Barbara Cave Henricks is the author of Mastering the New Media Landscape: Embrace the Micromedia Mindset. She has worked as a publicist in the publishing industry for more than two decades, and now runs her own publicity firm that’s been very successful called Cave Henricks Communications.
She started her career as a stringer for NBC news. After working for them for about six months she moved to Washington DC and produced several things including the Larry King radio show.
As a producer of the Larry King show, Barbara went through hundreds of books a week trying to find guests for the program.
Going through these books Barbara saw the vast majority of them shouldn’t have been submitted by their PR firms for consideration, because they so clearly weren’t right for Larry’s show.
That’s when she decided she wanted to work the other side of the equation. She got a job at Workman Publishing and eventually decided to strike out on her own.
This podcast is filled with tons of insight into the mindset of PR firms as well as how to make the best use of social media.
One thing Barbara kept coming back to in the interview is the three types of media channels that exist today and how they all fit each other.
Three Types of Media Channels
1. Earned Media — any media that has a gatekeeper, including traditional media and podcasts.
2. Rented Media — social media channels such as Facebook, twitter, LinkedIn, and Instagram. These are referred to as “rented media” because if the website goes away then your community on that website goes away with it.
3. Owned Media — any media channel you own and control yourself, including your own website and email list.
Here are some of the takeaways:
- There are three types of media channels and they all feed one another.
- Authors now have the ability to communicate directly with their audience. We no longer have to rely on gatekeepers to give us access.
- PR firms today help you access traditional media channels. They can also train authors on how to use social media, personal websites, and blogs to reach an audience.
- Traditional media is more valuable today because there are fewer traditional media channels than there were before.
- PR firms can be content creators for your website.
- Everyone is a layman journalist.
- PR firms help you come up with a strategy to promote your book on all fronts.
- It’s important to focus on multiple media channels and not rely on just one. The more channels you’re a part of, the greater your reach and the larger your audience.
- While it’s important to have multiple media channels, it’s equally important to have a strategy in place. Consistent posts to your social media platforms is a must. Don’t sign up for a social media account if you’re not going to update the account regularly.
- Make sure to update your social media bios to reflect the book that you are currently promoting.
- You can’t create a twitter account, or any social media account is 100% self-promotional.
- The best way to use twitter to promote your book: find bloggers, reporters, and reviewers who work in your genre. Follow 20 – 100 of them. Listen in on their conversations and respond when it seems appropriate. Twitter is like a big cocktail party.

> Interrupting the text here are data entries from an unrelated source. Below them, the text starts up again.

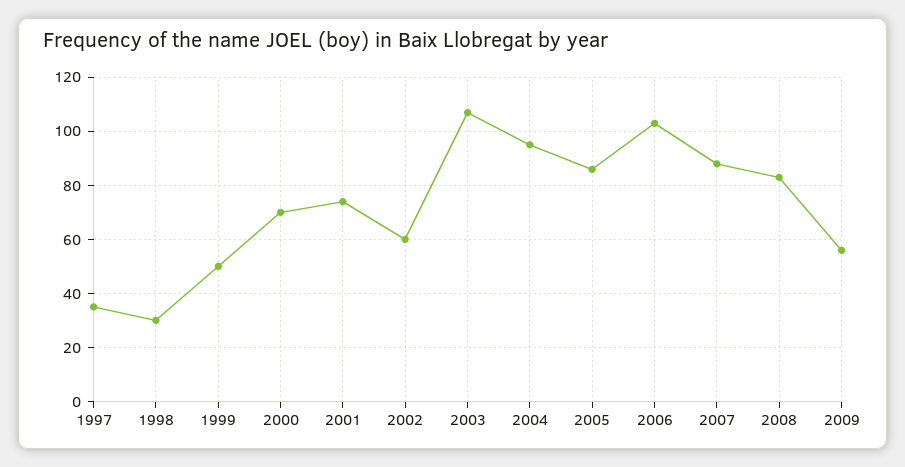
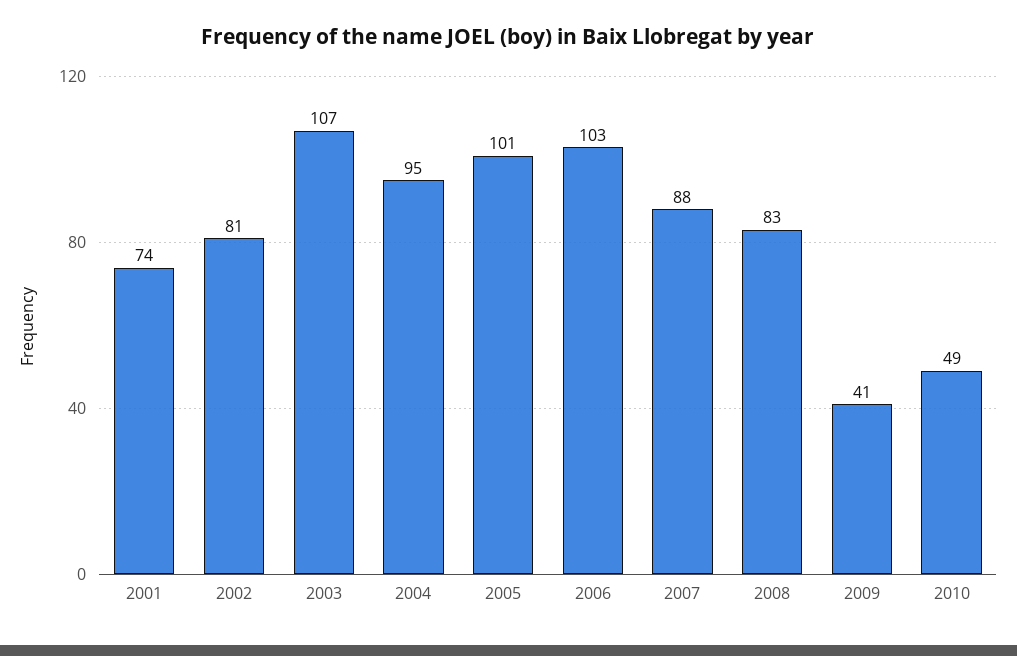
1997: 35 -> none
1998: 30 -> none
1999: 50 -> none
2000: 70 -> none
2002: 60 -> 81
2005: 85 -> 101
2009: 55 -> 41
2010: none -> 49

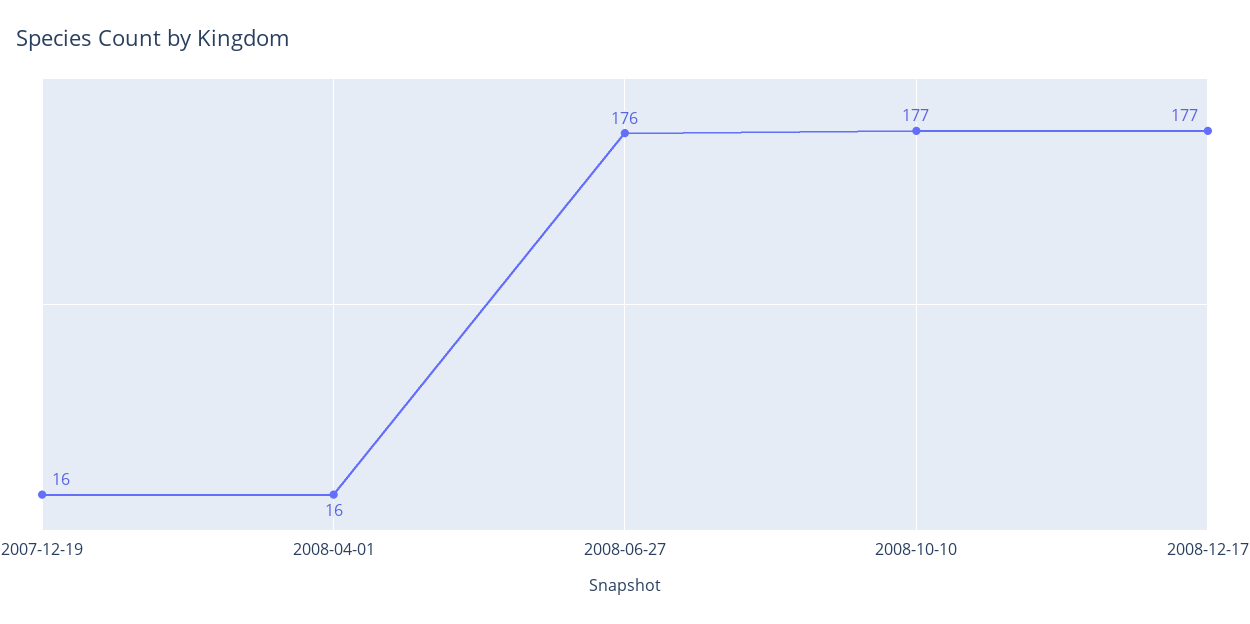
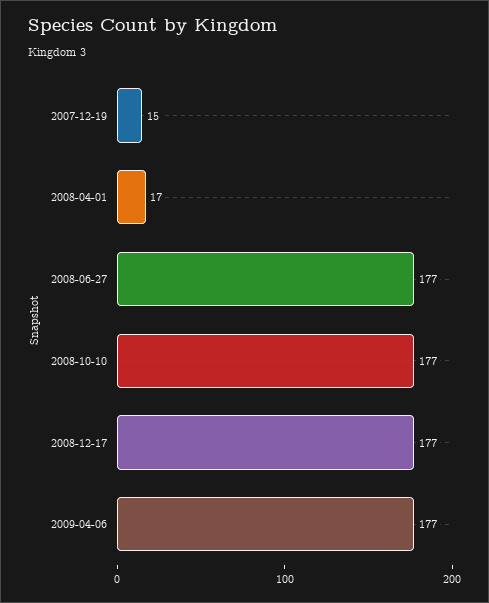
2007-12-19: 16 -> 15
2008-04-01: 16 -> 17
2008-06-27: 176 -> 177
2009-04-06: none -> 177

- If you ignore social media today you’re missing an opportunity.
- Social media is one way you can get past the gatekeepers.
- Social media is a place where you can be in control of the message.
- Social media provides societal proof that things are trending. Traditional media likes to cover trends.
- Growing an audience in owned media is very valuable. If you only rely on social media and those channels shut down you’ve lost the connection to your audience. When you have your own website and mailing list you control the connection.
- Your website should have things on it that make people want to come back to it.
- What websites do you check regularly and why? Use these questions to figure out what you might want to put on your website.
- When you have your own website you want to have a way to capture people’s e-mail addresses. You also want to have a way for them to contact you. This is part of building your audience.
- Offer valuable content on your website to build your audience.
- The value of being recognized as an expert in your field.
- How long you should expect to promote a book launch.
- Personal development books, books on the subject of health, and cookbooks always have motivated buyers.
- Fiction books are very review dependent. You want to get reviews on Amazon, Goodreads, and wherever else you can.
- PR firms tend to specialize in a certain genre of book. So authors should look for PR firms who work in their genre.
- The challenge for authors is staying relevant in the marketplace.
- The importance of taking the long view.
- The cost of a PR campaign.
- How and when you will see a return on investment from your PR campaign.
- When it makes sense not to spend the money on a PR campaign.
- Most authors cannot recoup the cost of a PR campaign on book sales alone. You recoup the cost either through a bigger advance for your next book or income from clients who found you through your book.
- Get clear on the result you want from selling this book.
- The power of writing articles in today’s marketplace.
- PR firms can work around your schedule.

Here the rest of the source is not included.